▶ Record extracts:
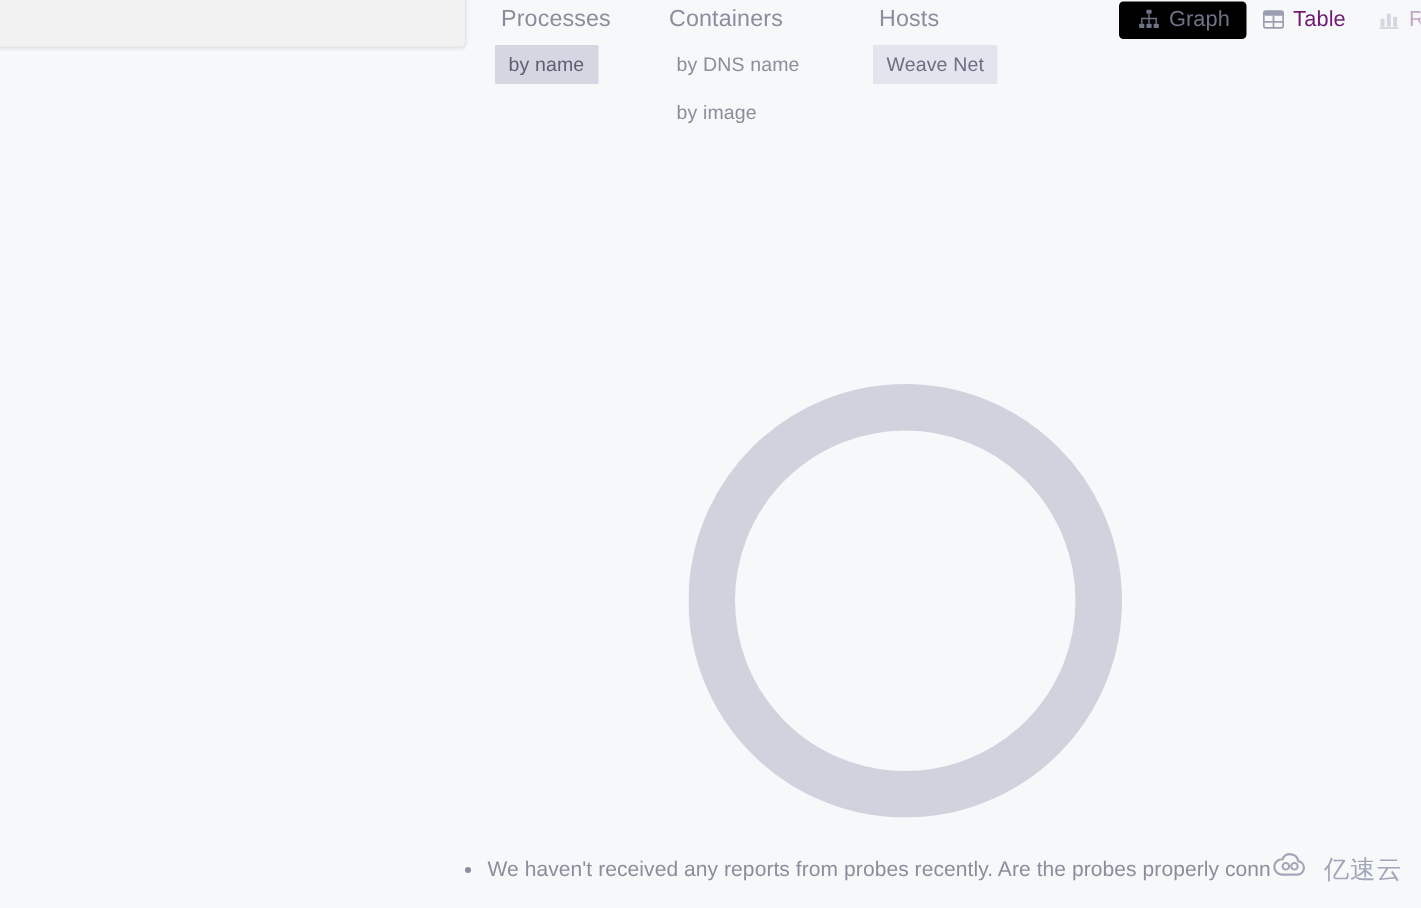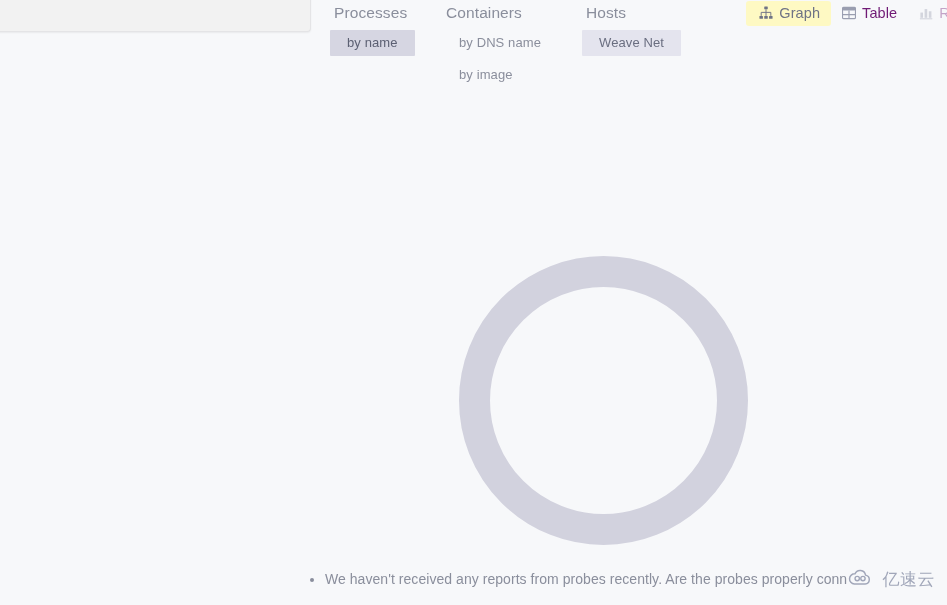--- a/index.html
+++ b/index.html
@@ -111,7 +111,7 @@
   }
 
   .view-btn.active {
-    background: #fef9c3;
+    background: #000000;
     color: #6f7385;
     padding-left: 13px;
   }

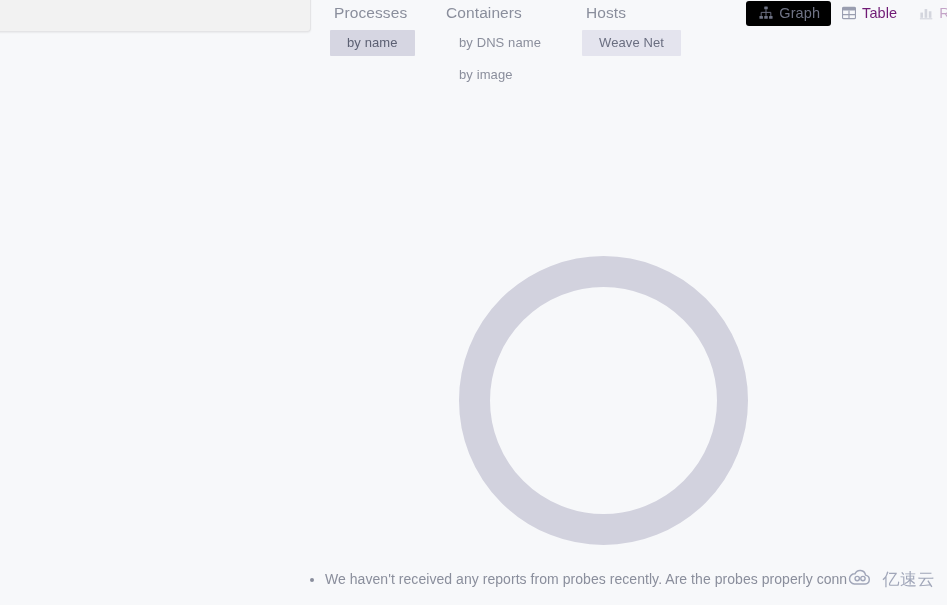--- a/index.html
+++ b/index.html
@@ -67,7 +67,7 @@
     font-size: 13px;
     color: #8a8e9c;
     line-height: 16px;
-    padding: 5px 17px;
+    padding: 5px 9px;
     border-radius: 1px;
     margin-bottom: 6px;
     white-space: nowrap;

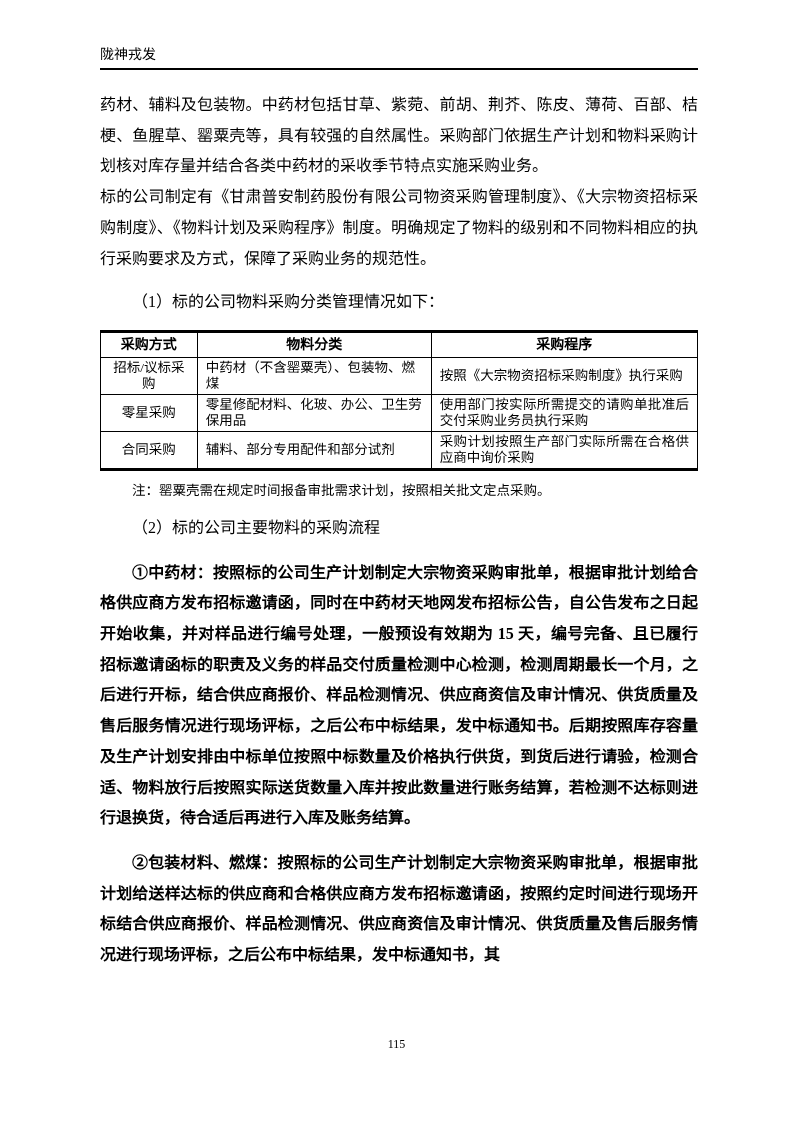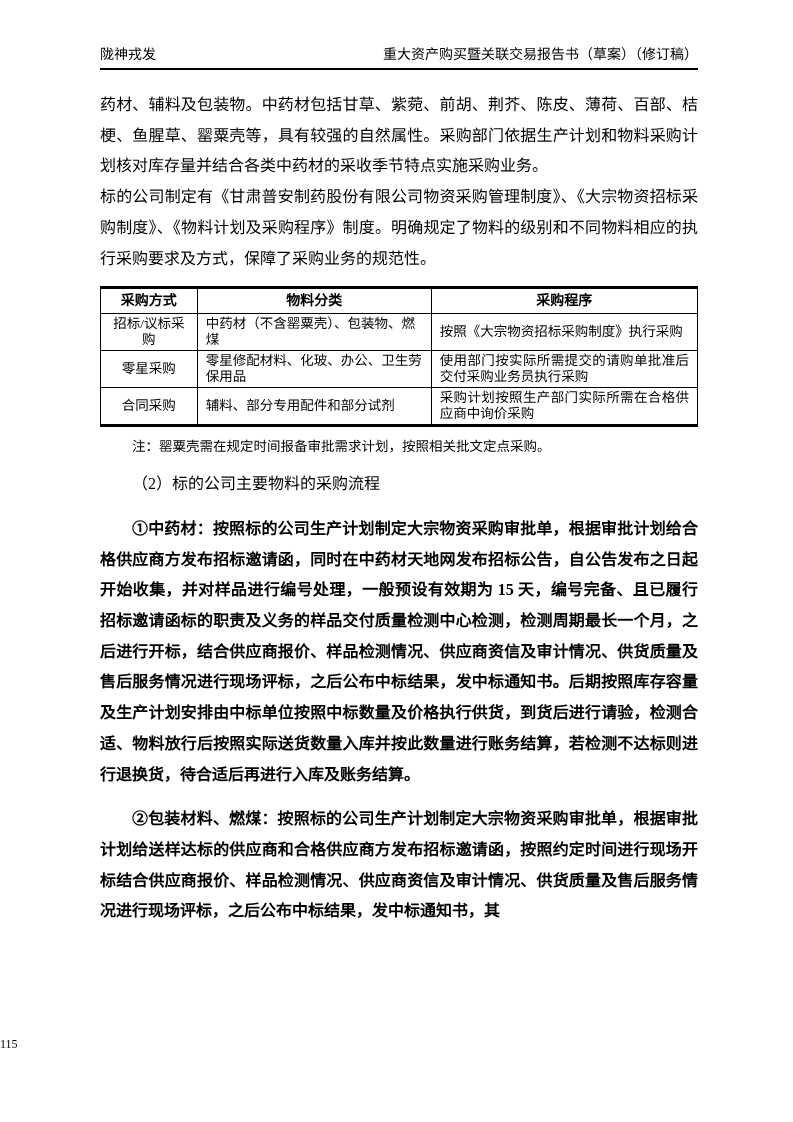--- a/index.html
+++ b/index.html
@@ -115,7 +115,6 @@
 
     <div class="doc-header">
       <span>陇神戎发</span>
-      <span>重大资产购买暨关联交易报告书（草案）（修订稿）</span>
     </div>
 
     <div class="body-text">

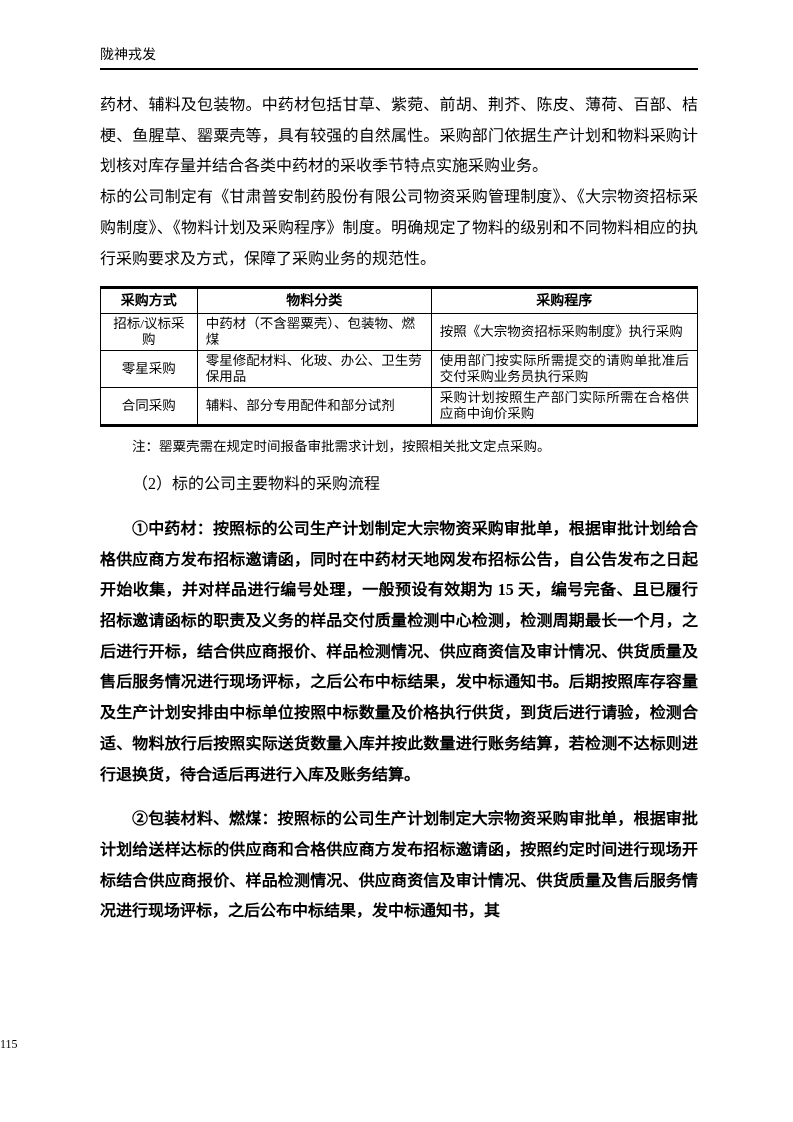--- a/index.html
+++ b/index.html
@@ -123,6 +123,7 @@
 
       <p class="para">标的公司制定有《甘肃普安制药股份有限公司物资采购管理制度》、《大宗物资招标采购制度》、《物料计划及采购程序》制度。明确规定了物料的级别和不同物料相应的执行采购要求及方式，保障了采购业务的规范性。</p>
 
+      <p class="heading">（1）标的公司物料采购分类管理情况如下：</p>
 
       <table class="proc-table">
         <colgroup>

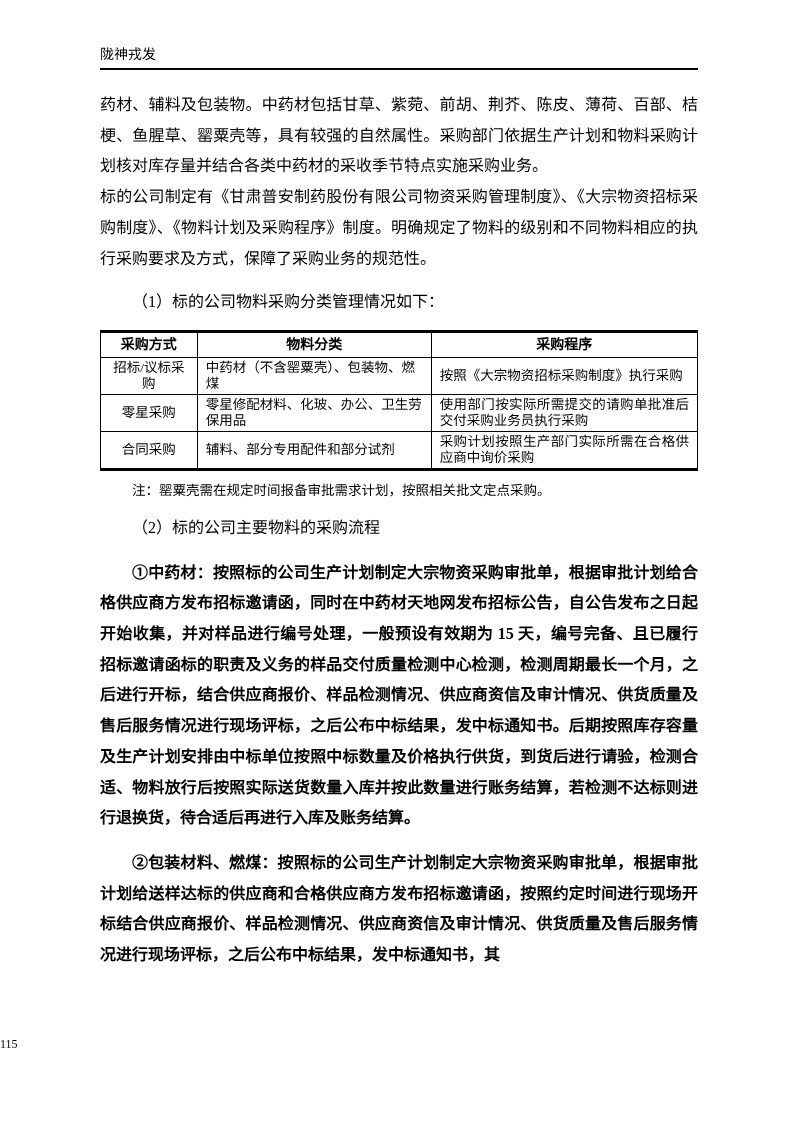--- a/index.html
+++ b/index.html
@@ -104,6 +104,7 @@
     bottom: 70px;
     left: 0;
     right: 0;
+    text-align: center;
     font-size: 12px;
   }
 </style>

▶ Exercise description:
Sift through the material above and copy each line that holds "text".

▶ Answer:
     <div class="body-text">
+    text-align: center;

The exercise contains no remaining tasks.